Docking simulation is routinely employed to explore ligand candidates in the early stages of molecular drug research and development. However, the affinity (binding free energy) estimated from docking simulation is not sufficient for classifying active ligands. Thus, in this study, we introduced simplified SC and LJ interaction scores to improve the classification ability of machine learning models. The gradient boosting algorithm implemented in LightGBM demonstrated superior prediction ability for CDK2, where a precision of 0.98 was achieved in classifying active ligands. In addition, we examined the explainable AI approach using the permutation importance and SHAP algorithms to evaluate the trained machine learning models. The explainable AI analysis with the simplified interaction scores provided important residues for ligand recognition of CDK2.

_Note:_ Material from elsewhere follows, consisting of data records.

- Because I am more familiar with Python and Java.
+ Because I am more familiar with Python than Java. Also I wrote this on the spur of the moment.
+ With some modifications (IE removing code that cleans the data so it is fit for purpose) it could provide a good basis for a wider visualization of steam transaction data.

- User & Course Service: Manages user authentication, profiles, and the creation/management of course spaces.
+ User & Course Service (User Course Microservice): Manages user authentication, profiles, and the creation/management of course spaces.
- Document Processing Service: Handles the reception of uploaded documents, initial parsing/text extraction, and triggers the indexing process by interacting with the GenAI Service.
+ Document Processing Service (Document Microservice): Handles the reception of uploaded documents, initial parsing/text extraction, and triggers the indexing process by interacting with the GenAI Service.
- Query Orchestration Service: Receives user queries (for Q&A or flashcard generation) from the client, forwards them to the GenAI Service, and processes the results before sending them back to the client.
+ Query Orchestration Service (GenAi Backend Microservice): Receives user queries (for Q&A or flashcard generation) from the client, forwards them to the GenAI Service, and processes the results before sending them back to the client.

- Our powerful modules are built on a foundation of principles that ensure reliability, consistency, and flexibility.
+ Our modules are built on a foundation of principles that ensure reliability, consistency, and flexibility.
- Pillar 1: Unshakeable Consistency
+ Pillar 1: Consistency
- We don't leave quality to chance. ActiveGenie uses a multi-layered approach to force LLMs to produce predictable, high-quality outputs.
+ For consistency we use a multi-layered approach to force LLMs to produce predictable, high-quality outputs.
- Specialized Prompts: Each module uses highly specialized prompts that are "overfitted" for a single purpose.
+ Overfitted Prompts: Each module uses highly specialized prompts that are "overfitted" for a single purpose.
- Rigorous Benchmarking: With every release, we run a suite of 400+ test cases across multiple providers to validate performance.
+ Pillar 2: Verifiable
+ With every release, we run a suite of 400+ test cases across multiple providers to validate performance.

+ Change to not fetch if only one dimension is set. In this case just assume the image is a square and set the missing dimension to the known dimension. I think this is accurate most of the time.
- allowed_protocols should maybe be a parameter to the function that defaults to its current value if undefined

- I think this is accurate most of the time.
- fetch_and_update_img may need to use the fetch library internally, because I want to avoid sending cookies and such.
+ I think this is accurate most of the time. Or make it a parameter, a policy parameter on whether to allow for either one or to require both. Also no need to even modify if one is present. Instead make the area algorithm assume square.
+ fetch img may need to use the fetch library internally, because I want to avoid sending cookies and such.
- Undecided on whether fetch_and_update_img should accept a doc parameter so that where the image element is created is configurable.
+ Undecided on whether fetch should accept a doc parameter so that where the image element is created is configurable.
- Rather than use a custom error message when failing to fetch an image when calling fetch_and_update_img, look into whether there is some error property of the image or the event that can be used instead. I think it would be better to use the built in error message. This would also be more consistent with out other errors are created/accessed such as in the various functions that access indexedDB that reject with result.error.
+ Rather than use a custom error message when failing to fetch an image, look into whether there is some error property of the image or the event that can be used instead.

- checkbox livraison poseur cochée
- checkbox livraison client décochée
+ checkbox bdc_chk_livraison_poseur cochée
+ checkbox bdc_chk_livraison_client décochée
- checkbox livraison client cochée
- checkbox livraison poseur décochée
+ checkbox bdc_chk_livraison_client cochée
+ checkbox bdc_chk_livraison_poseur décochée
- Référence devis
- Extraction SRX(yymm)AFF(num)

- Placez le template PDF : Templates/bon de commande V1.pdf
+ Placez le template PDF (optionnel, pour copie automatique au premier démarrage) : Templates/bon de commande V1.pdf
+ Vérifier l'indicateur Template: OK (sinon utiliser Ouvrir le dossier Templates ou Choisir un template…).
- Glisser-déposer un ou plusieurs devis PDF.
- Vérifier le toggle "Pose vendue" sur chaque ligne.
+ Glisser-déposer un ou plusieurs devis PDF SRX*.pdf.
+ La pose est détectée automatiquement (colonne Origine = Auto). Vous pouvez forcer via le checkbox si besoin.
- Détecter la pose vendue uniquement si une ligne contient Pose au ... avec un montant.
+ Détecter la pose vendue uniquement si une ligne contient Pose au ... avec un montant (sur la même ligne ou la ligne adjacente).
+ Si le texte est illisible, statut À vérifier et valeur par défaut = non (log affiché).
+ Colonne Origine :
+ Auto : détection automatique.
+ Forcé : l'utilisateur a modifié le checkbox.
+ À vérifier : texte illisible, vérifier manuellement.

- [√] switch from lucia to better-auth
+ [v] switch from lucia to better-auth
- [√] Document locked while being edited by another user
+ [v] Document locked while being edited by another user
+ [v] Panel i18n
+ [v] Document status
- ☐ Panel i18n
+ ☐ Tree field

The number of experimental data increases as the drug research progresses. The accumulated data and the proposed simplified interaction scores can improve the search for active ligands. In addition, data analysis based on machine learning has become indispensable in various chemical fields. Explainable AI can be a useful tool to analyze the complex behavior of (nonlinear) machine learning models and to obtain insights into various research topics. Although this study employed simplified chemical interactions to describe ligands, these interactions were effective in improving the machine learning models. The results thus suggest that it is useful to incorporate chemical concepts into feature vectors to improve machine learning models even if all of the target systems are not well understood. In this paper, we discuss CDK2–ligand complexes based on a collaborative approach between the simplified interaction scores and explainable AI, where ligand molecules registered in DUD-E were examined. Although the data set was carefully created, it may have some bias. On the other hand, relatively new data sets such as CASF-2007,[8] CASF-2013,[9] and CASF-2016[10] were reported. In the future, we will discuss other data sets based on the collaborative approach between the simplified interaction score and machine learning techniques.